What you should do>
Find the string "spec" in the data, then copy every line where it is found.
- Opening Delimiter -
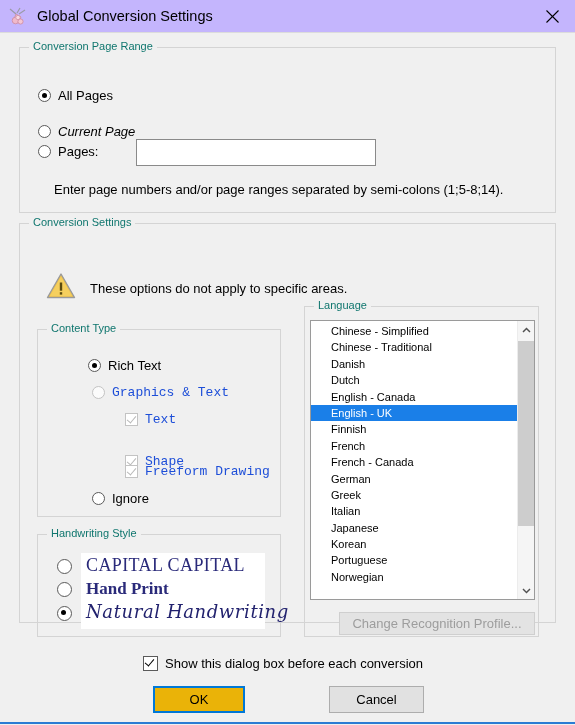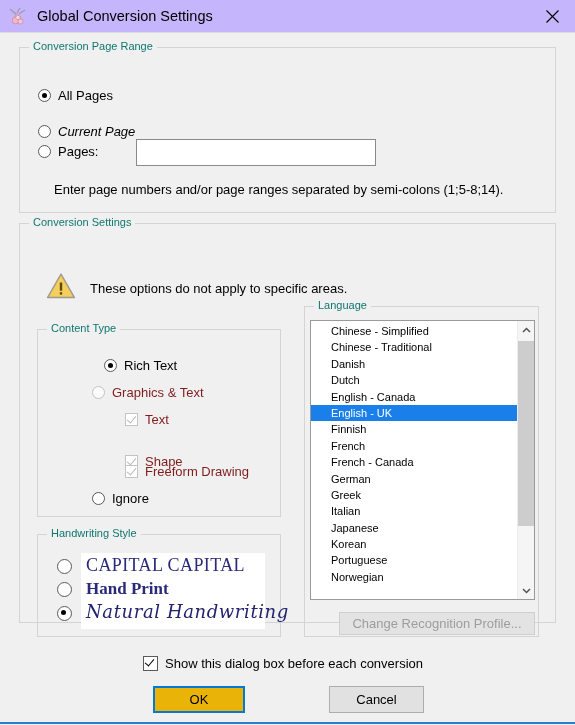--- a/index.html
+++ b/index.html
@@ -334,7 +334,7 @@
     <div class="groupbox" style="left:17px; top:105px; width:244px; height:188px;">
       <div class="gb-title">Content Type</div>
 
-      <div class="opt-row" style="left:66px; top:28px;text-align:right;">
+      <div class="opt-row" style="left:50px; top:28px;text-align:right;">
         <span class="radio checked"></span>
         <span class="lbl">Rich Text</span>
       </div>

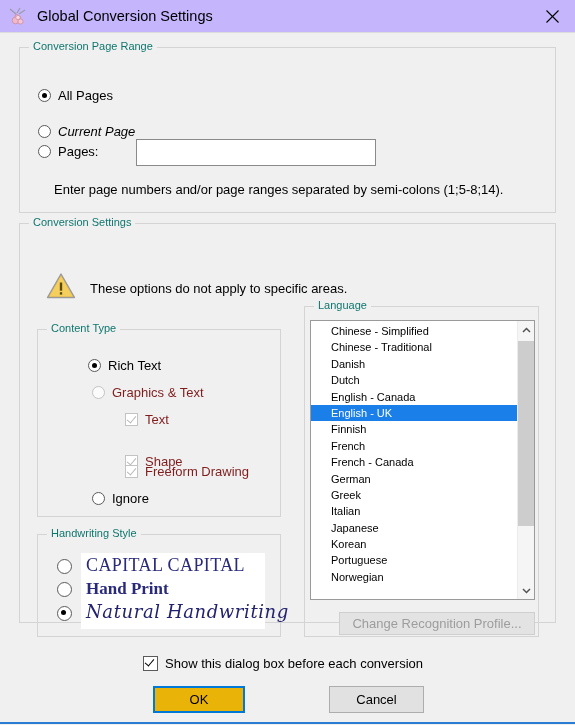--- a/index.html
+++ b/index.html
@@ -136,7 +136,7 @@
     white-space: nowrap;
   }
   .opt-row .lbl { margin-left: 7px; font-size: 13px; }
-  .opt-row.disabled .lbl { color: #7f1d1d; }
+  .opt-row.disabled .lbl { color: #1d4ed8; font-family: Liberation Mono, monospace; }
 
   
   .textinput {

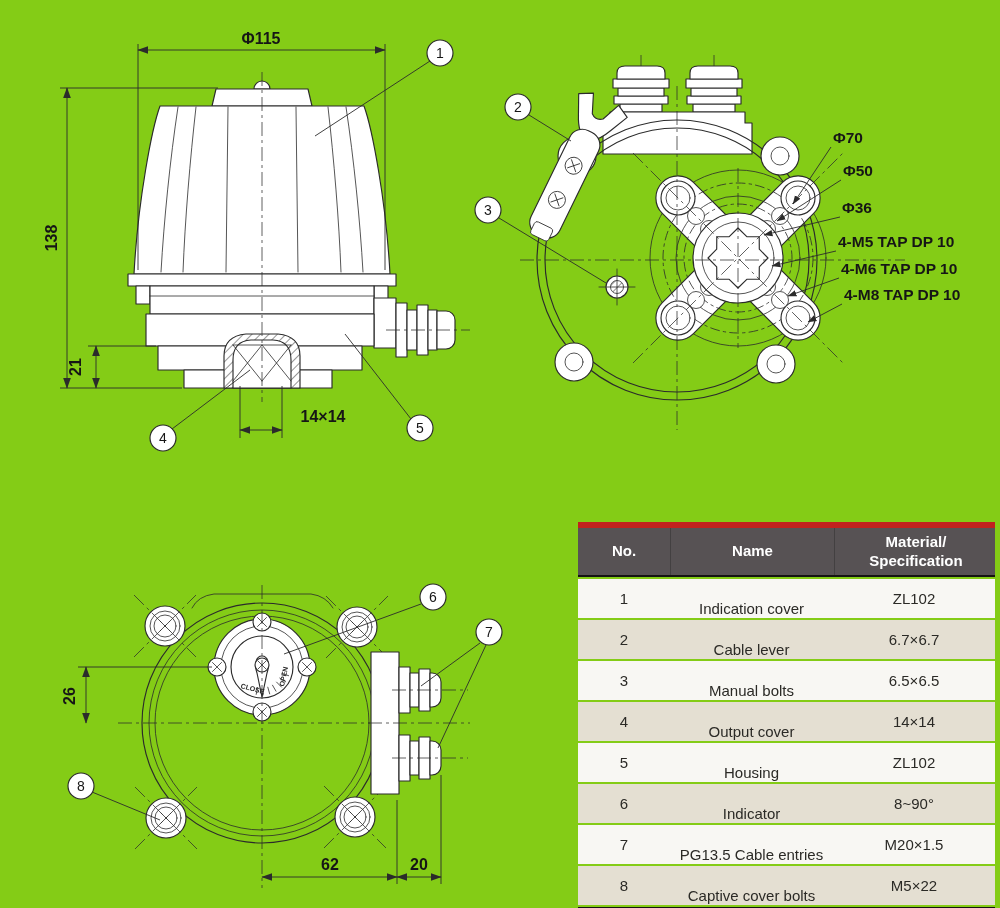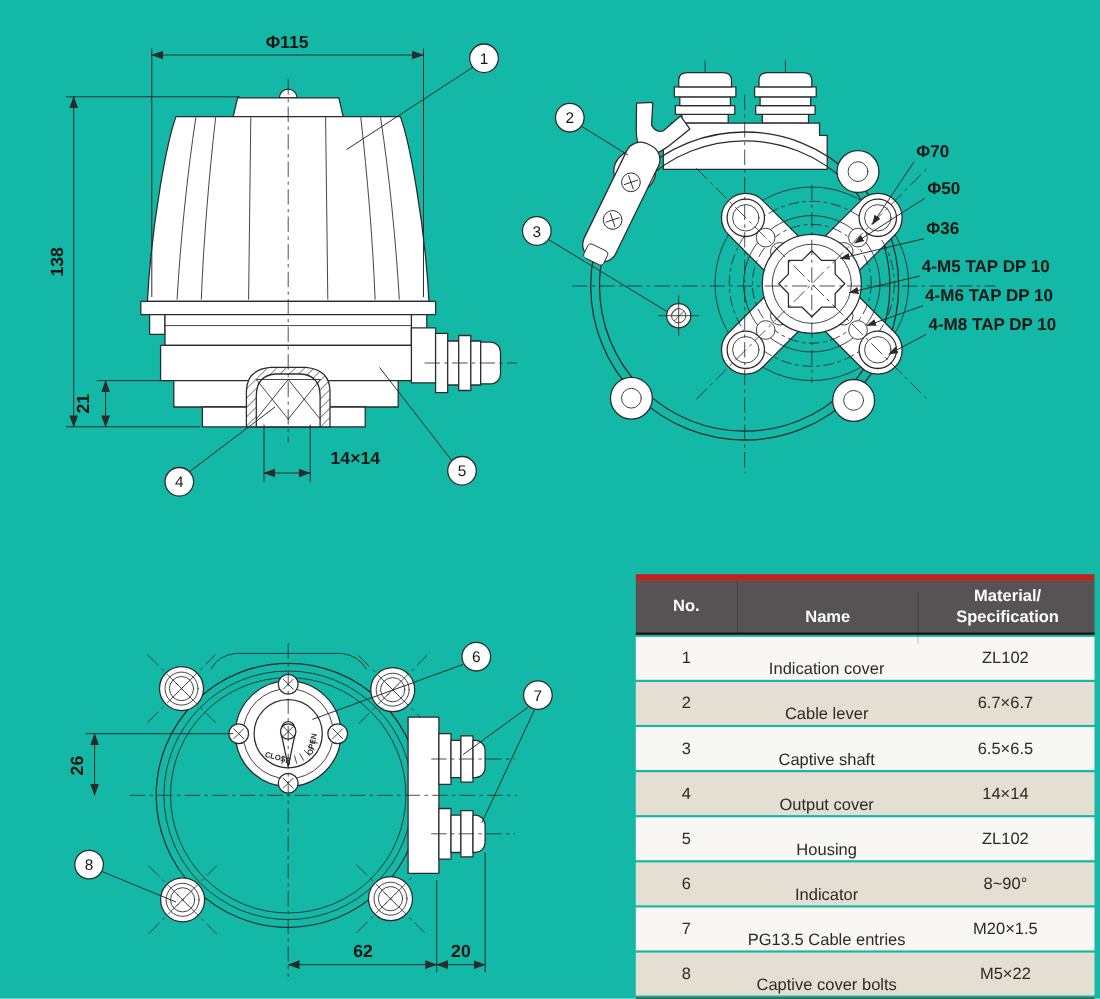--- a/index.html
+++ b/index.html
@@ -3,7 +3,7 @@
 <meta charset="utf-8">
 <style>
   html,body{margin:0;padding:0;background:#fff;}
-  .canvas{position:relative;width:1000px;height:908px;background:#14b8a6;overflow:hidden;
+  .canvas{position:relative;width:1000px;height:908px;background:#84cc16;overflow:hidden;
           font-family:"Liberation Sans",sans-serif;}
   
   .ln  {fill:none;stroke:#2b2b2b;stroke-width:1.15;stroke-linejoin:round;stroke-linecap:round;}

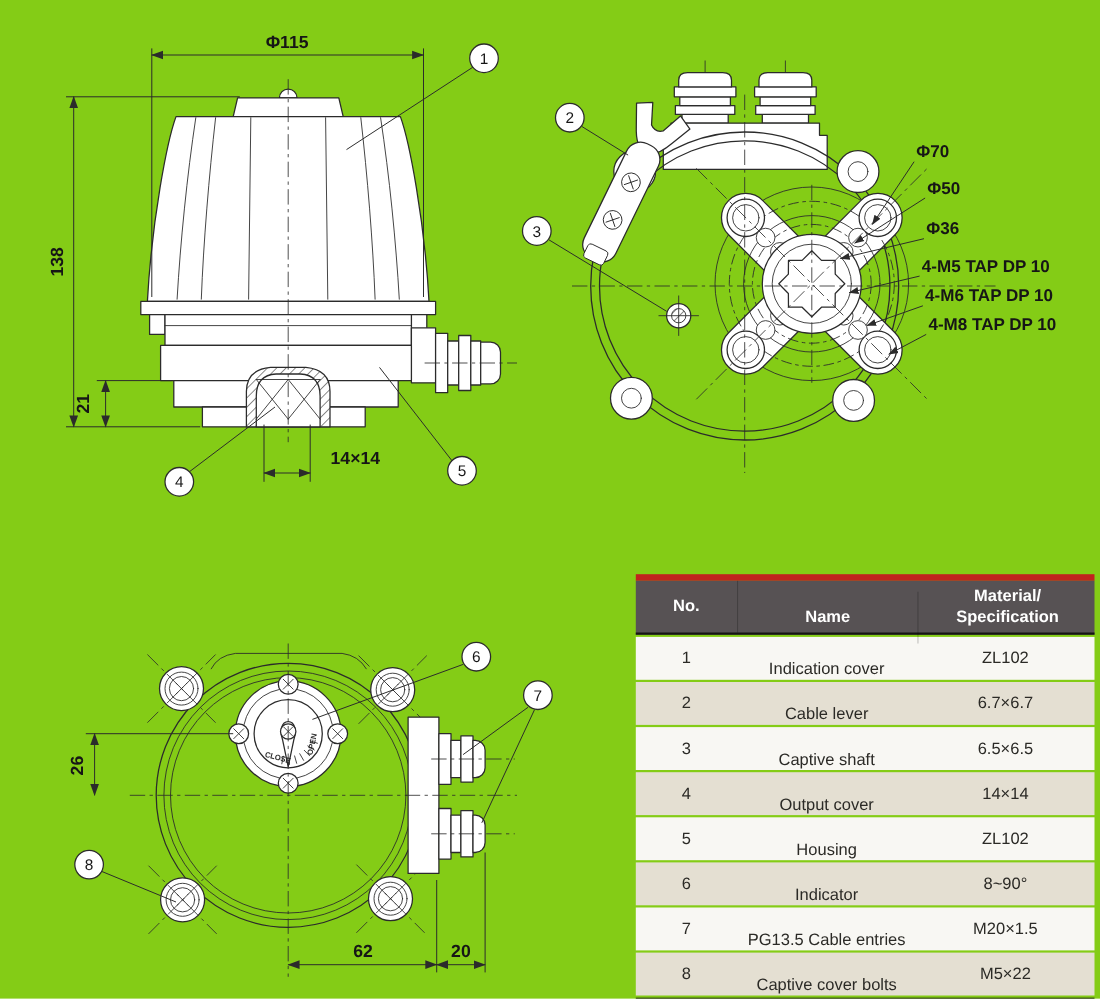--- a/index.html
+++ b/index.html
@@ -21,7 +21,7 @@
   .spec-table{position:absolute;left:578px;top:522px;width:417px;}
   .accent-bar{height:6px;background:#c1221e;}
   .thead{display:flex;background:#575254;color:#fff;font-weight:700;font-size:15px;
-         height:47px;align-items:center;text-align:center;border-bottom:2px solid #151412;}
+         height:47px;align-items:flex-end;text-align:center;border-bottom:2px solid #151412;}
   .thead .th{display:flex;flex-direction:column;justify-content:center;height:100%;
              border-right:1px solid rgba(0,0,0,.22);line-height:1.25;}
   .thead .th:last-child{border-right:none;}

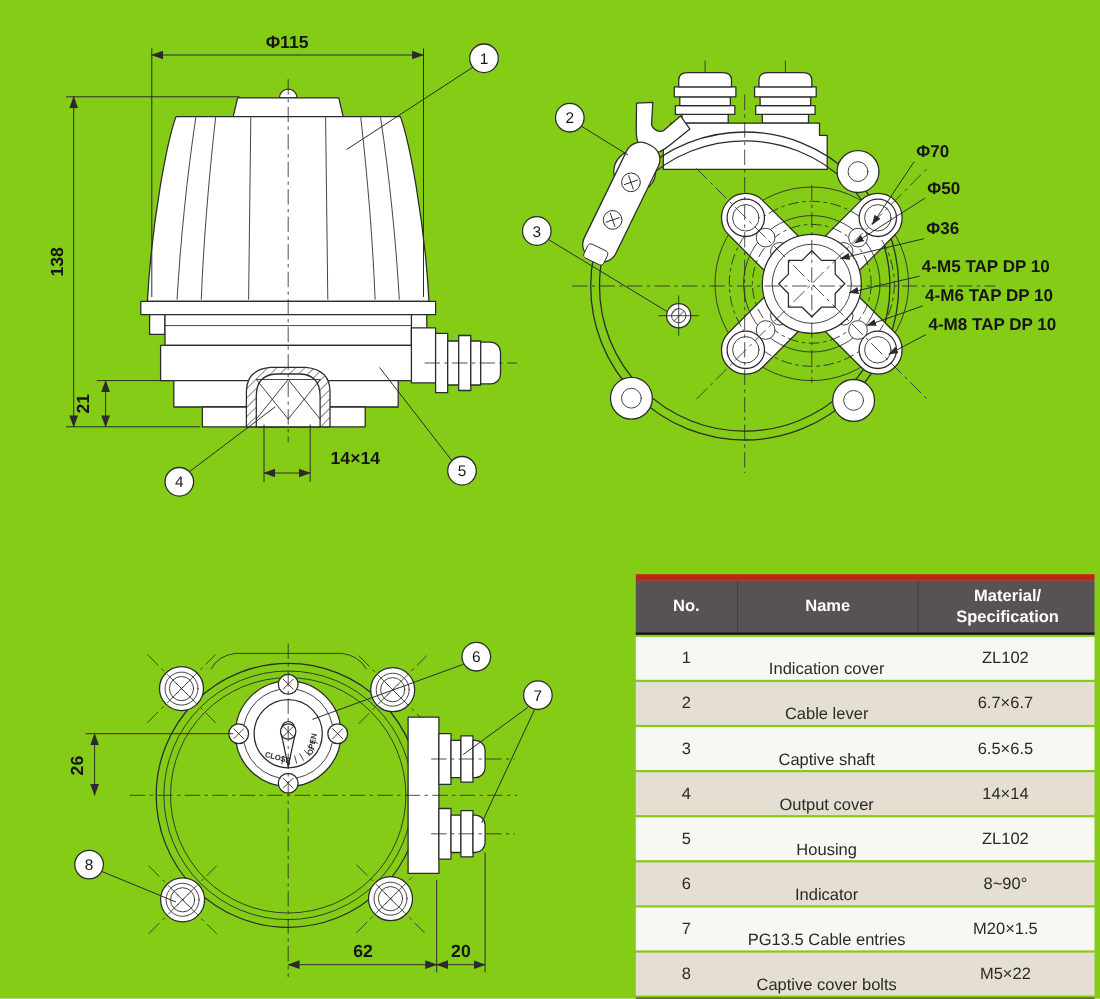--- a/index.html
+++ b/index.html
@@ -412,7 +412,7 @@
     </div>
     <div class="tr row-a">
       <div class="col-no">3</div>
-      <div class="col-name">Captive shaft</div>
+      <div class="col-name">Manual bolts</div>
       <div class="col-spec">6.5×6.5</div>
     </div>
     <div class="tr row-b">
- Closing Delimiter -
Reply>
   .spec-table{position:absolute;left:578px;top:522px;width:417px;}
       <div class="col-spec">6.5×6.5</div>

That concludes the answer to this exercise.